MILAN, March 18 (Reuters) - Italian energy group Eni followed rivals on Wednesday by cancelling a share buyback and sharply cutting investments as a result of the coronavirus outbreak and falling oil prices.
“Eni’s priorities at the moment are safeguarding the health of our people and the communities we operate in, as well as our robust balance sheet and the dividend,” Eni CEO Claudio Descalzi said in a statement.
Oil prices plunged on Wednesday after Goldman Sachs said lockdowns to counter the coronavirus pandemic raised the prospect of the steepest ever annual fall in oil demand.
ConocoPhillips, the largest U.S. independent oil producer, on Wednesday pared its proposed spending, production and share buybacks for the year.
Exxon Mobil, BP and Chevron have also promised unspecified spending cuts.
“This revision will consider a strong reduction in the Capex and expected costs to levels that are consistent with the new price scenario,” Descalzi said, giving no further details.

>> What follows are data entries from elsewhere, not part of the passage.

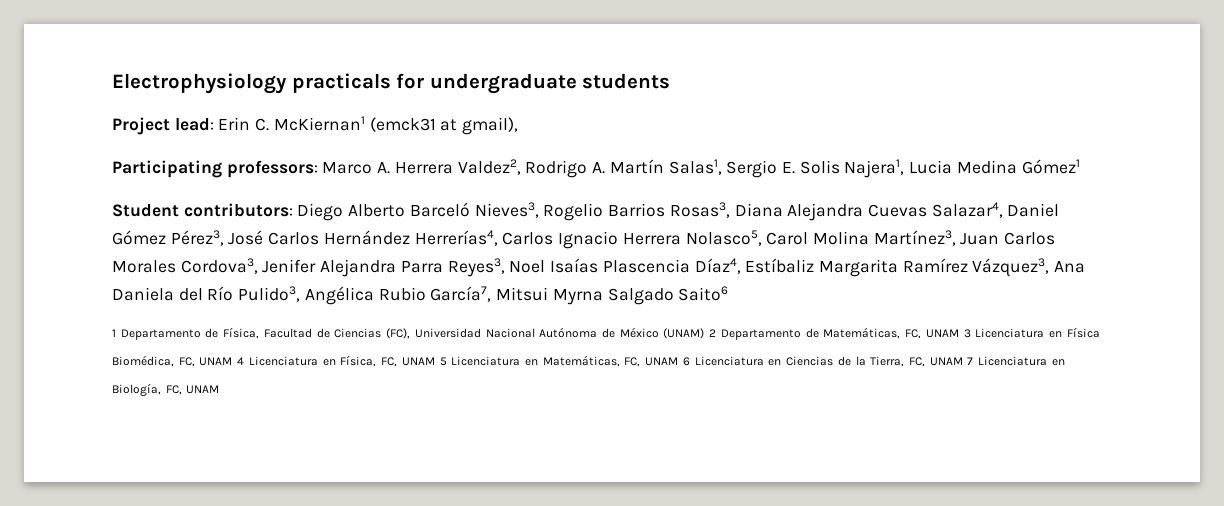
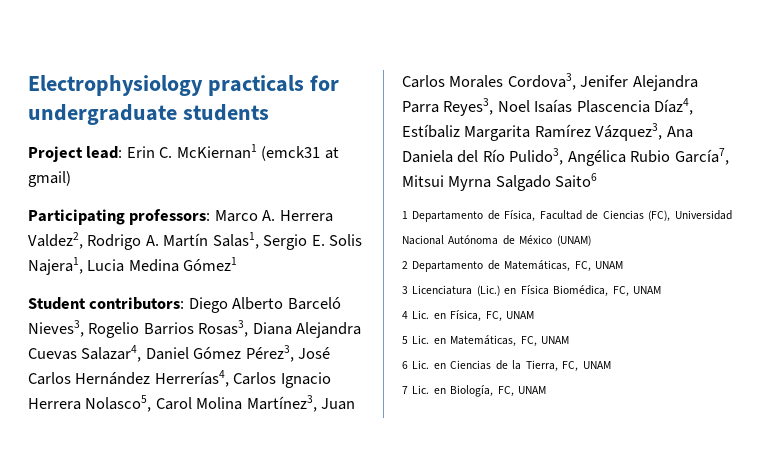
[462,117,519,135] gmail), -> [28,171,71,187] gmail)
(705, 333) none -> (591, 240) //
(959, 333) none -> (624, 265) //
(1045, 333) none -> [476,285,500,296] (Lic.)
[237,356,318,366] 4 Licenciatura -> [402,310,430,319] // 4 Lic.
[439,356,521,366] 5 Licenciatura -> [402,335,430,344] // 5 Lic.
[682,356,764,366] 6 Licenciatura -> [402,360,430,369] // 6 Lic.
[967,356,1048,366] 7 Licenciatura -> [402,385,430,394] // 7 Lic.

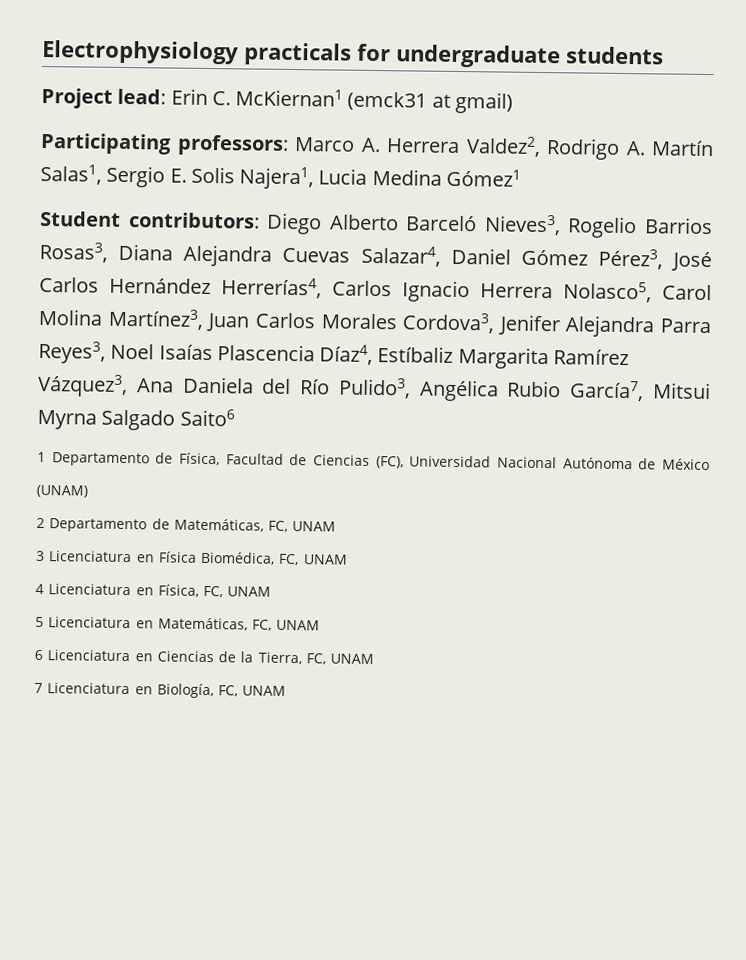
[476,285,500,296] (Lic.) -> (133, 556) none
[412,310,430,319] Lic. -> [48,583,132,596] Licenciatura
[412,335,430,344] Lic. -> [48,616,132,629] Licenciatura
[412,360,430,369] Lic. -> [47,649,131,662] Licenciatura
[412,385,430,394] Lic. -> [47,682,131,695] Licenciatura

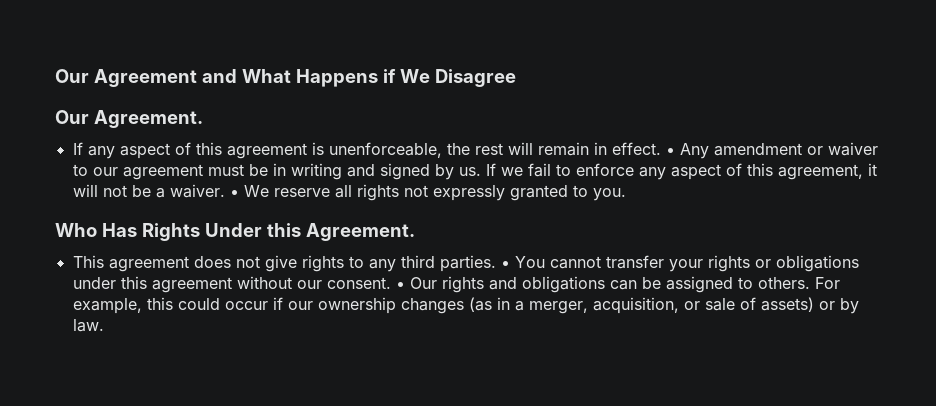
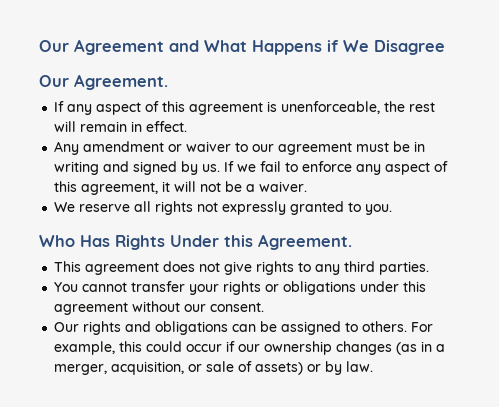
[665,148,675,155] • -> (188, 126) //
[229,190,239,197] • -> (308, 186) //
[500,261,510,268] • -> (430, 268) //
[395,282,405,289] • -> (265, 307) //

Eni, which at the end of February pledged to spend 32 billion euros ($35 billion) in its new four-year plan, said it was downgrading its Brent forecasts to $40-45 in 2020 and $50-55 in 2021 compared to a $60 per barrel scenario for upstream free cash flow in its recent plan.
It said it would be withdrawing plans it had to buy back 400 million euros of shares this year, adding it would reconsider a buyback when Brent was at least $60 per barrel.